Activity: Every record below should be retyped exactly, and no picture should appear in the copy.

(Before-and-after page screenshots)

..............................

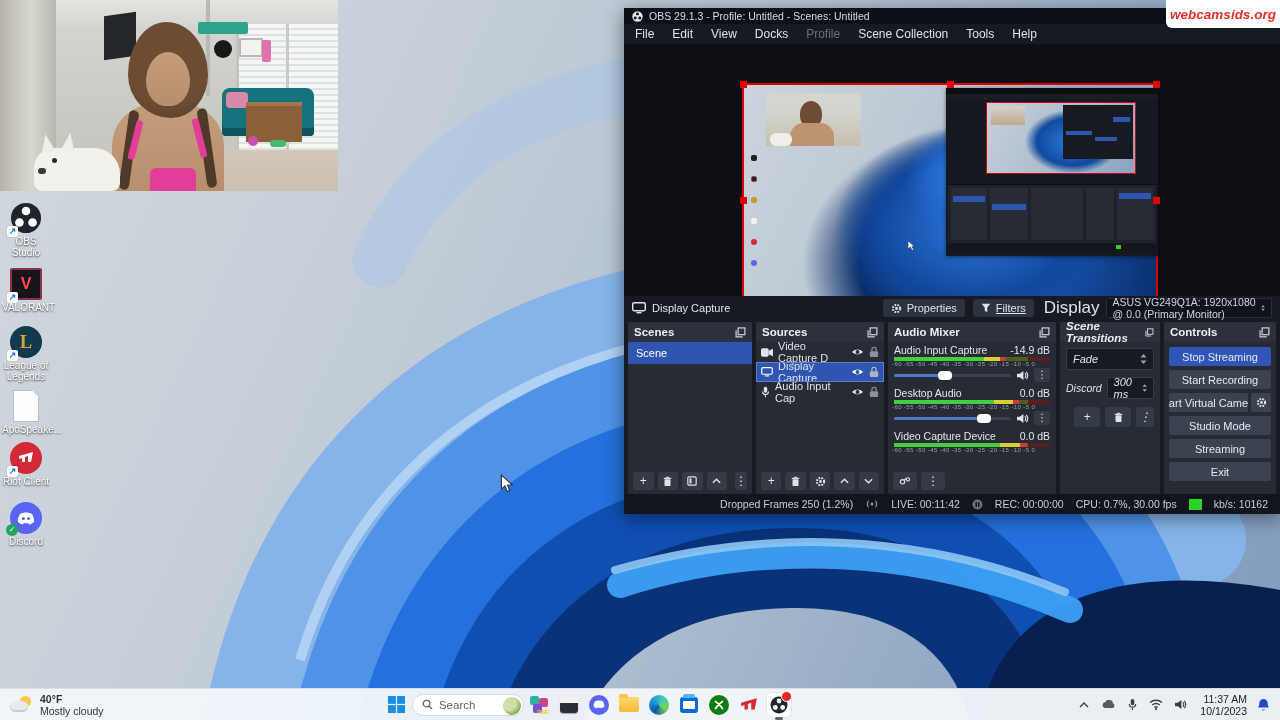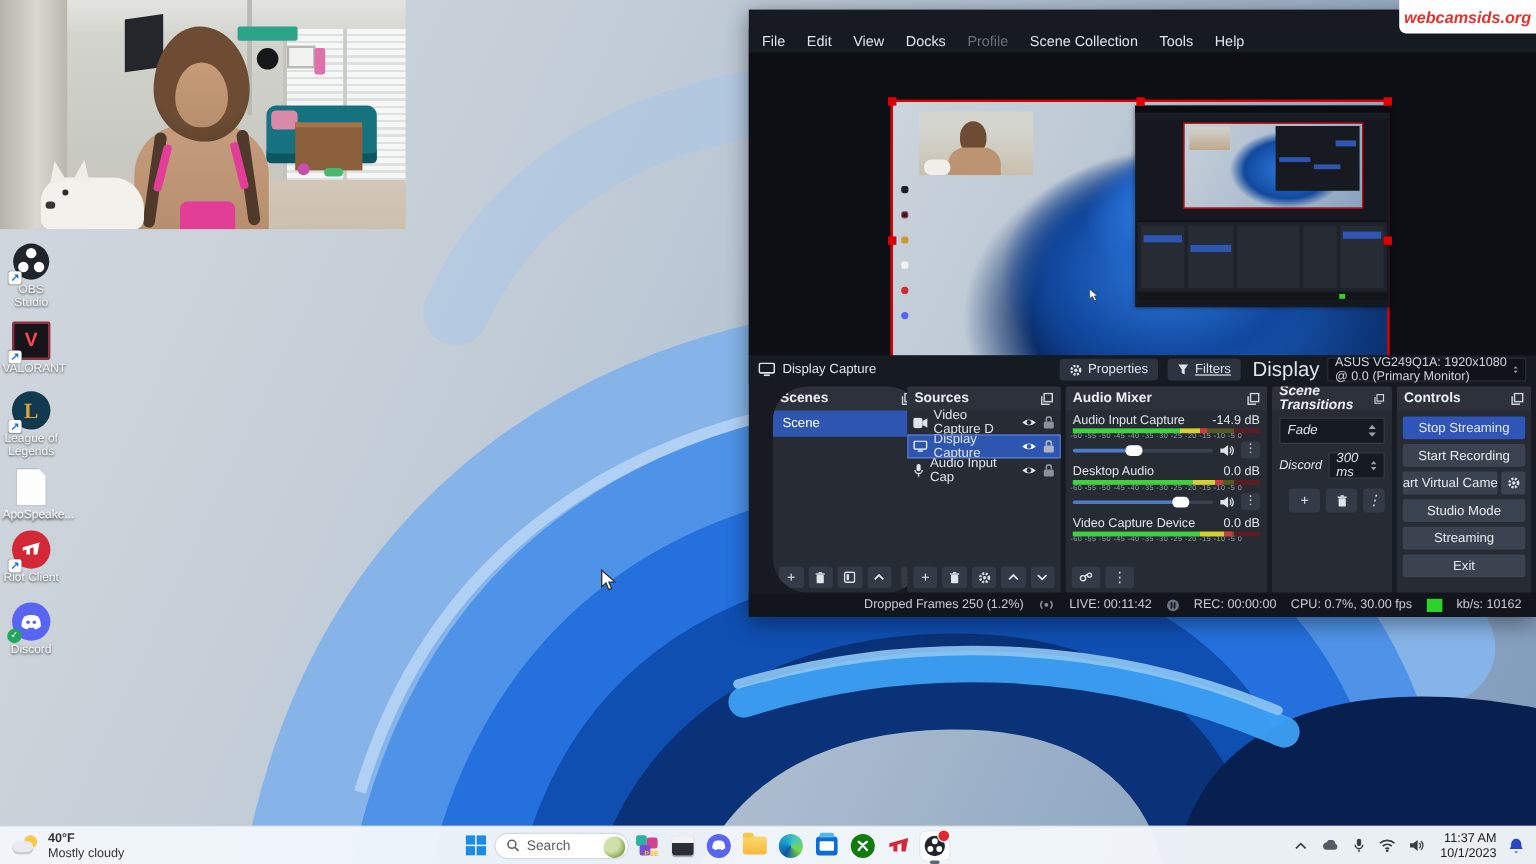--- a/index.html
+++ b/index.html
@@ -254,6 +254,15 @@
 
   <div id="obs" class="abs">
 
+    <div id="obs-titlebar" class="abs">
+      <svg width="11" height="11" viewBox="0 0 20 20">
+          <circle cx="10" cy="10" r="9.4" fill="#e6e8ec"></circle>
+          <circle cx="10" cy="5.6" r="2.7" fill="#14171c"></circle>
+          <circle cx="5.9" cy="12.8" r="2.7" fill="#14171c"></circle>
+          <circle cx="14.1" cy="12.8" r="2.7" fill="#14171c"></circle>
+        </svg>
+      <span id="obs-title">OBS 29.1.3 - Profile: Untitled - Scenes: Untitled</span>
+    </div>
 
     <div id="obs-menubar" class="abs">
       <span class="menu-item">File</span>

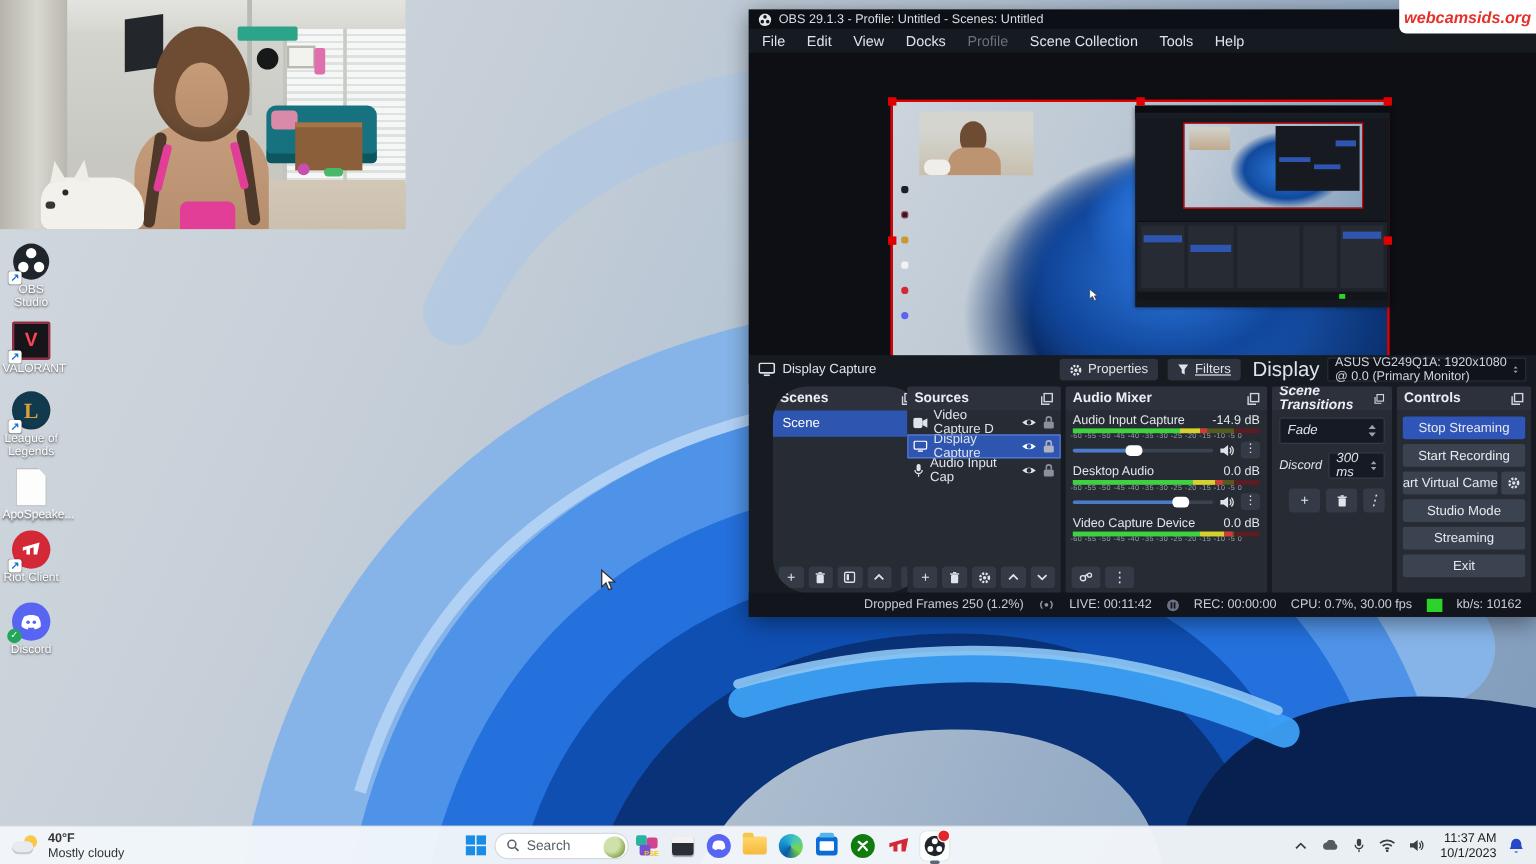--- a/index.html
+++ b/index.html
@@ -376,7 +376,7 @@
       </span>
     </div>
 
-    <div class="panel" style="left:20px;width:124px;border-radius:29px;">
+    <div class="panel" style="left:4px;width:124px;">
       <div class="panel-header">
         <span>Scenes</span>
         <svg width="11" height="11" viewBox="0 0 12 12">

..............................

Result of the task:
--- a/index.html
+++ b/index.html
@@ -254,6 +254,15 @@
 
   <div id="obs" class="abs">
 
+    <div id="obs-titlebar" class="abs">
+      <svg width="11" height="11" viewBox="0 0 20 20">
+          <circle cx="10" cy="10" r="9.4" fill="#e6e8ec"></circle>
+          <circle cx="10" cy="5.6" r="2.7" fill="#14171c"></circle>
+          <circle cx="5.9" cy="12.8" r="2.7" fill="#14171c"></circle>
+          <circle cx="14.1" cy="12.8" r="2.7" fill="#14171c"></circle>
+        </svg>
+      <span id="obs-title">OBS 29.1.3 - Profile: Untitled - Scenes: Untitled</span>
+    </div>
 
     <div id="obs-menubar" class="abs">
       <span class="menu-item">File</span>

--- a/index.html
+++ b/index.html
@@ -376,7 +376,7 @@
       </span>
     </div>
 
-    <div class="panel" style="left:20px;width:124px;border-radius:29px;">
+    <div class="panel" style="left:4px;width:124px;">
       <div class="panel-header">
         <span>Scenes</span>
         <svg width="11" height="11" viewBox="0 0 12 12">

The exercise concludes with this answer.